Data extract:
══════════
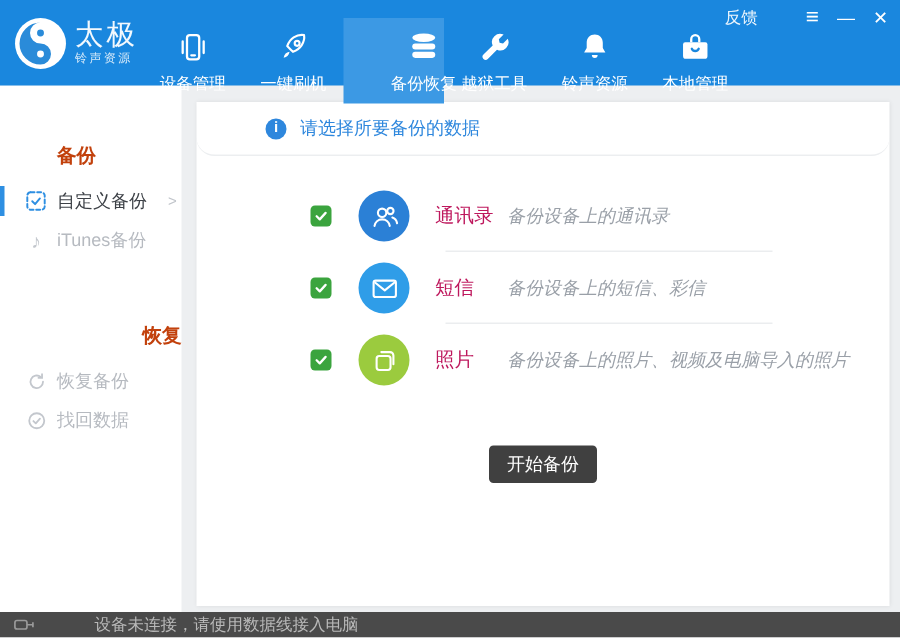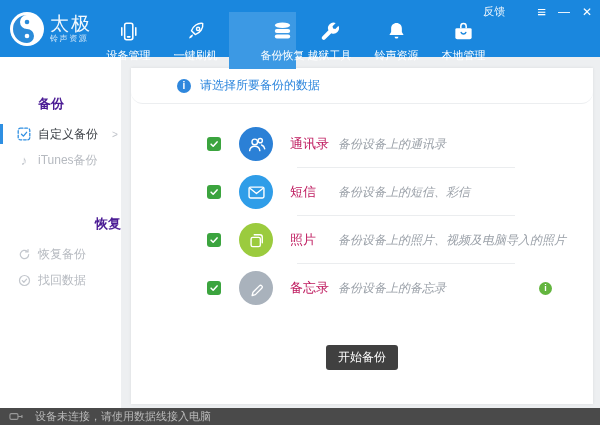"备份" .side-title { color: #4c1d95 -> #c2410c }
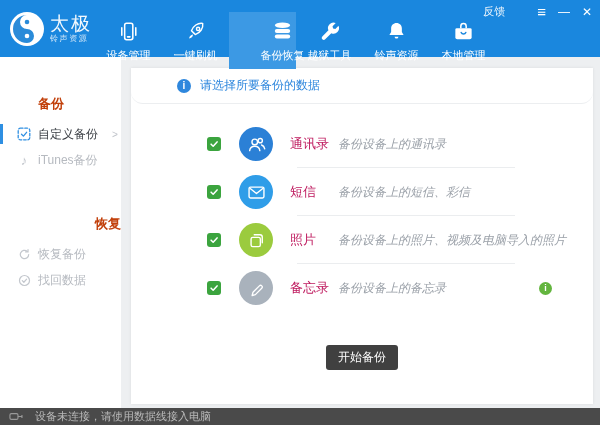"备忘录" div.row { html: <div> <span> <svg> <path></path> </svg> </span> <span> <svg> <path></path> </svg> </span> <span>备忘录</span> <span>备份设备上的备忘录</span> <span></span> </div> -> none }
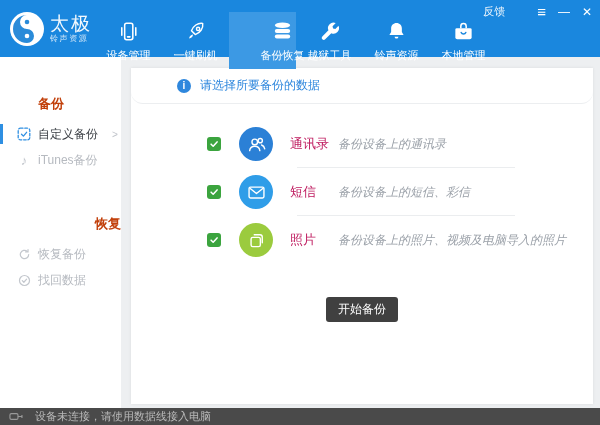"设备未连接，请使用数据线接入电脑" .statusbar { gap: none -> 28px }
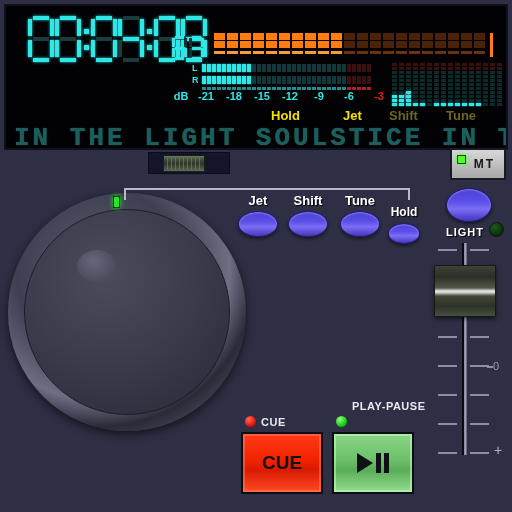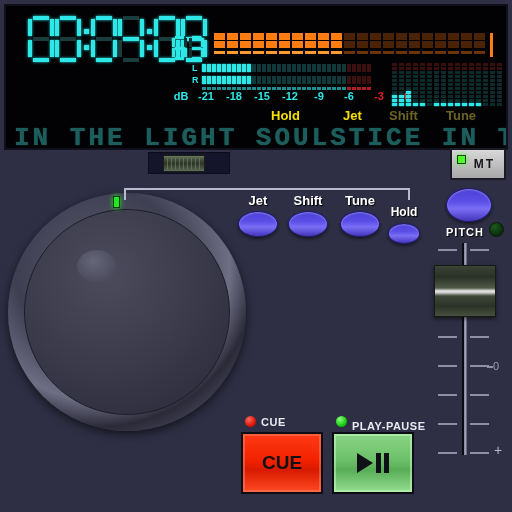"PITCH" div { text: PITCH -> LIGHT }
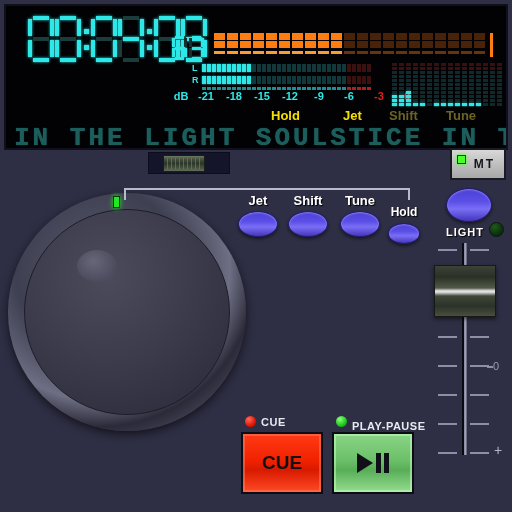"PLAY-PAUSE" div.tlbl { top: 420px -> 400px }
══════════
Work instructions: Repeat the material exactly. Skip the images.

Exercise response:
"备份" .side-title { color: #4c1d95 -> #c2410c }
"备忘录" div.row { html: <div> <span> <svg> <path></path> </svg> </span> <span> <svg> <path></path> </svg> </span> <span>备忘录</span> <span>备份设备上的备忘录</span> <span></span> </div> -> none }
"设备未连接，请使用数据线接入电脑" .statusbar { gap: none -> 28px }
"PITCH" div { text: PITCH -> LIGHT }
"PLAY-PAUSE" div.tlbl { top: 420px -> 400px }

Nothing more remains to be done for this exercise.